My “baptism” experience was an ecstatic forty-five minutes of speaking in tongues, which felt like ten minutes. Even now, I believe it was a very special mystical experience, one which I am not sure how to interpret. It certainly was an altered state, with overwhelming feelings of total love and acceptance comparable with the spiritual transcendence experienced by people in a variety of spiritual traditions.

I returned to school with a new confidence and contentment. My prayer life included speaking and singing “in the Spirit” (in tongues). I felt happy and loved. I had meaning and I belonged. For the rest of my adolescent years, my faith was central to my sense of well-being. At school I shared my enthusiasm for the “Spirit-filled” life. Some friends went with me to Pentecostal Fellowship meetings, and two of them also “received the Baptism” when praying with me in the dorm.
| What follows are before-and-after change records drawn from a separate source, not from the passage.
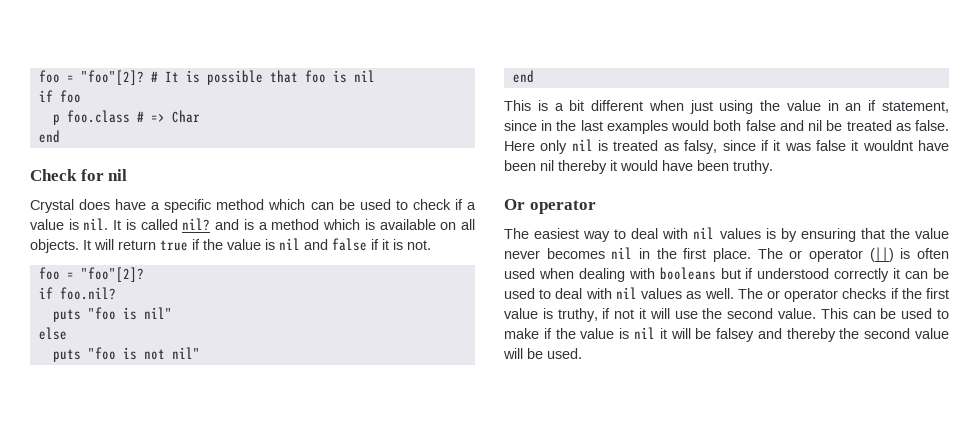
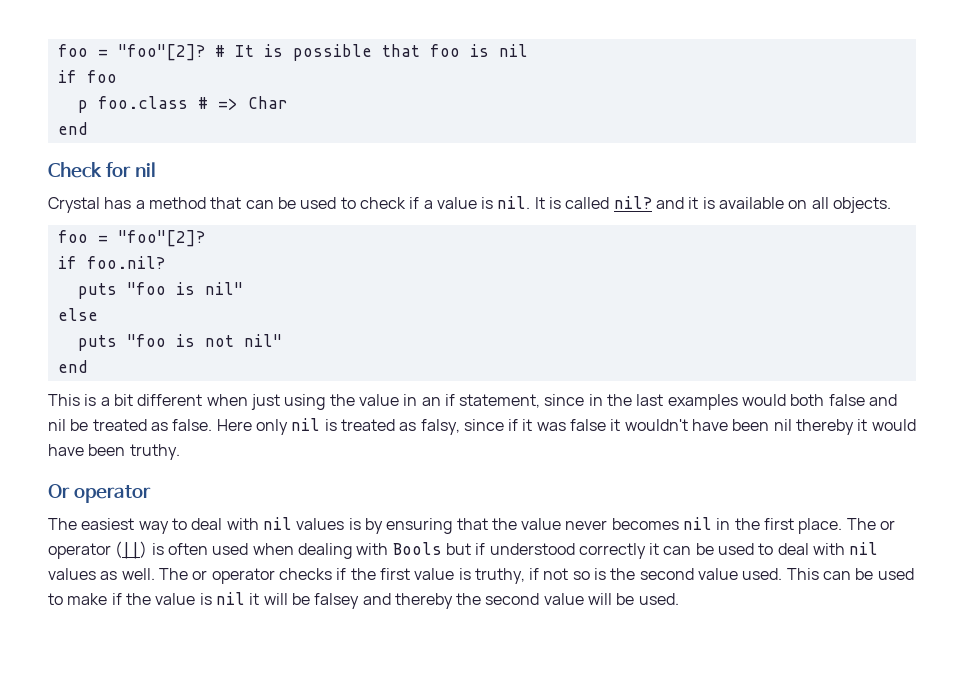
- Crystal does have a specific method which can be used to check if a value is nil.
+ Crystal has a method that can be used to check if a value is nil.
- It is called nil? and is a method which is available on all objects. It will return true if the value is nil and false if it is not.
+ It is called nil? and it is available on all objects.
- Here only nil is treated as falsy, since if it was false it wouldnt have been nil thereby it would have been truthy.
+ Here only nil is treated as falsy, since if it was false it wouldn't have been nil thereby it would have been truthy.
- The or operator (||) is often used when dealing with booleans but if understood correctly it can be used to deal with nil values as well.
+ The or operator (||) is often used when dealing with Bools but if understood correctly it can be used to deal with nil values as well.
- The or operator checks if the first value is truthy, if not it will use the second value.
+ The or operator checks if the first value is truthy, if not so is the second value used.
For a while I spent my Wednesdays fasting. I got special permission to miss meals so I could go to the dorm rooftop and pray. I was convinced that the Second Coming was very soon. This was frequently preached in Pentecostal circles along with ominous warnings about “the world.” I was keenly aware of an imminent end and the urgency to spread the word. This produced a seriousness in my communications with others and, at the same time, a thrill in my private longing to be with Jesus.

Other aspects of teenage life proceeded. I became involved in sports, grades, piano, dorm life, and plenty of the “good, clean fun” that comes with the camplike atmosphere of a boarding school. I worried about acne and agonized with the best of them about my latest crush. Flirting was always a bit of a mystery.

Dancing became a point of confusion for me. We were not allowed to dance at school, but I went home for weekends. My friend Laura invited me to a record hop at the American military teen center. I kept it a secret from my parents – and felt guilty about what I expected to be a sinful, sensuous grinding of bodies that would heat up lustful thoughts and lead directly to sex. So I was surprised to find out that it was mostly great fun. Rock and roll didn’t really seem like the devil’s music, and getting a little attention from boys felt pretty good too.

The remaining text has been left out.